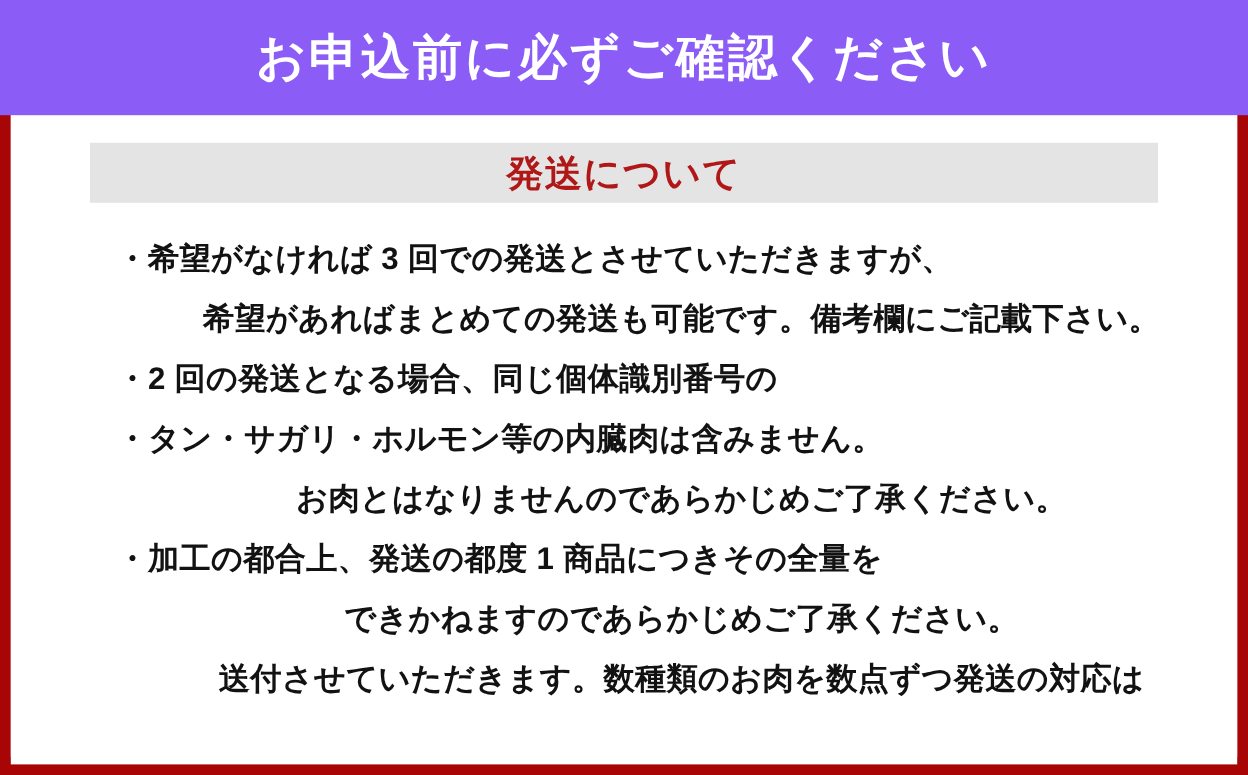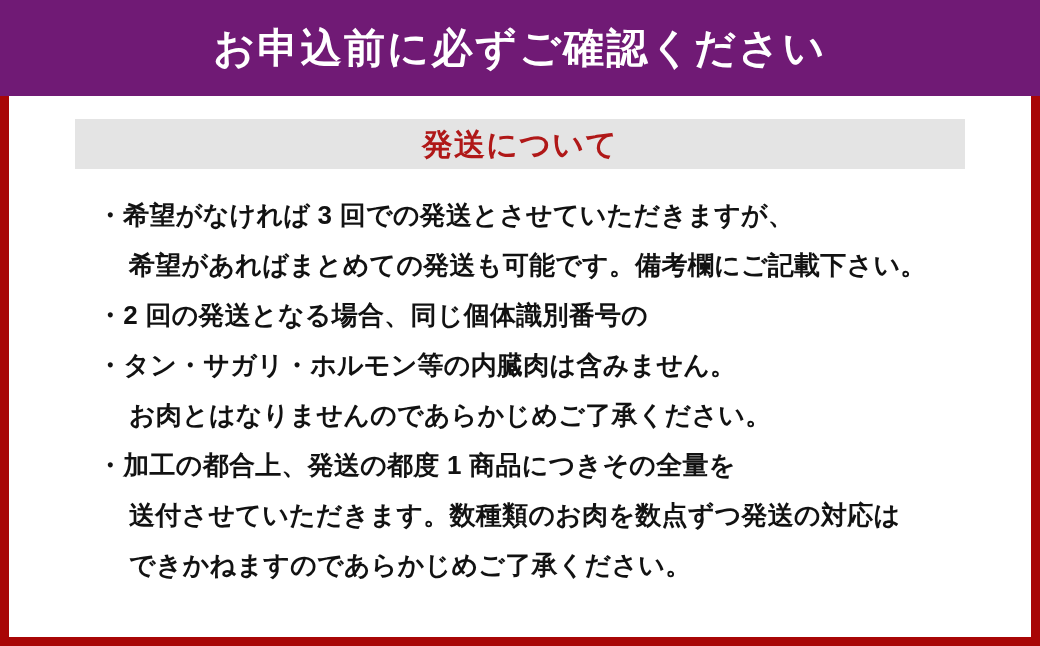--- a/index.html
+++ b/index.html
@@ -31,21 +31,21 @@
   .frame-left  { left: 0;  top: 0; width: 9px;  height: 646px; }
   .frame-right { right: 0; top: 0; width: 9px;  height: 646px; }
   .frame-bottom{ left: 0;  bottom: 0; width: 1040px; height: 9px; }
 
   .header-band {
     position: absolute;
     left: 0;
     top: 0;
     width: 1040px;
     height: 96px;
-    background: #701a75;
+    background: #8b5cf6;
     display: flex;
     align-items: center;
     justify-content: center;
     z-index: 2;
   }
   .header-title {
     color: #ffffff;
     font-size: 41px;
     font-weight: bold;
     letter-spacing: 0.055em;
@@ -96,20 +96,21 @@
     font-size: 26px;
     font-weight: bold;
     color: #121212;
     line-height: 50px;
     height: 50px;
     white-space: nowrap;
     letter-spacing: 0.01em;
   }
   .notice-line.cont {
     padding-left: 32px;   
+    text-align: center;
   }
 </style>
 </head>
 <body>
 
 <div class="notice-card">
 
   <div class="frame-left"></div>
   <div class="frame-right"></div>
   <div class="frame-bottom"></div>
@@ -124,18 +125,18 @@
       <div class="section-title">発送について</div>
     </div>
 
     <ul class="notice-list">
       <li class="notice-line">・希望がなければ 3 回での発送とさせていただきますが、</li>
       <li class="notice-line cont">希望があればまとめての発送も可能です。備考欄にご記載下さい。</li>
       <li class="notice-line">・2 回の発送となる場合、同じ個体識別番号の</li>
       <li class="notice-line">・タン・サガリ・ホルモン等の内臓肉は含みません。</li>
       <li class="notice-line cont">お肉とはなりませんのであらかじめご了承ください。</li>
       <li class="notice-line">・加工の都合上、発送の都度 1 商品につきその全量を</li>
+      <li class="notice-line cont">できかねますのであらかじめご了承ください。</li>
       <li class="notice-line cont">送付させていただきます。数種類のお肉を数点ずつ発送の対応は</li>
-      <li class="notice-line cont">できかねますのであらかじめご了承ください。</li>
     </ul>
 
   </div>
 </div>
 
 </body></html>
◇ ◇ ◇ ◇
Give the number of lines in the listing that hold the word "できかねますのであらかじめご了承ください", with no other words.

### PROBLEM SOLUTION:
2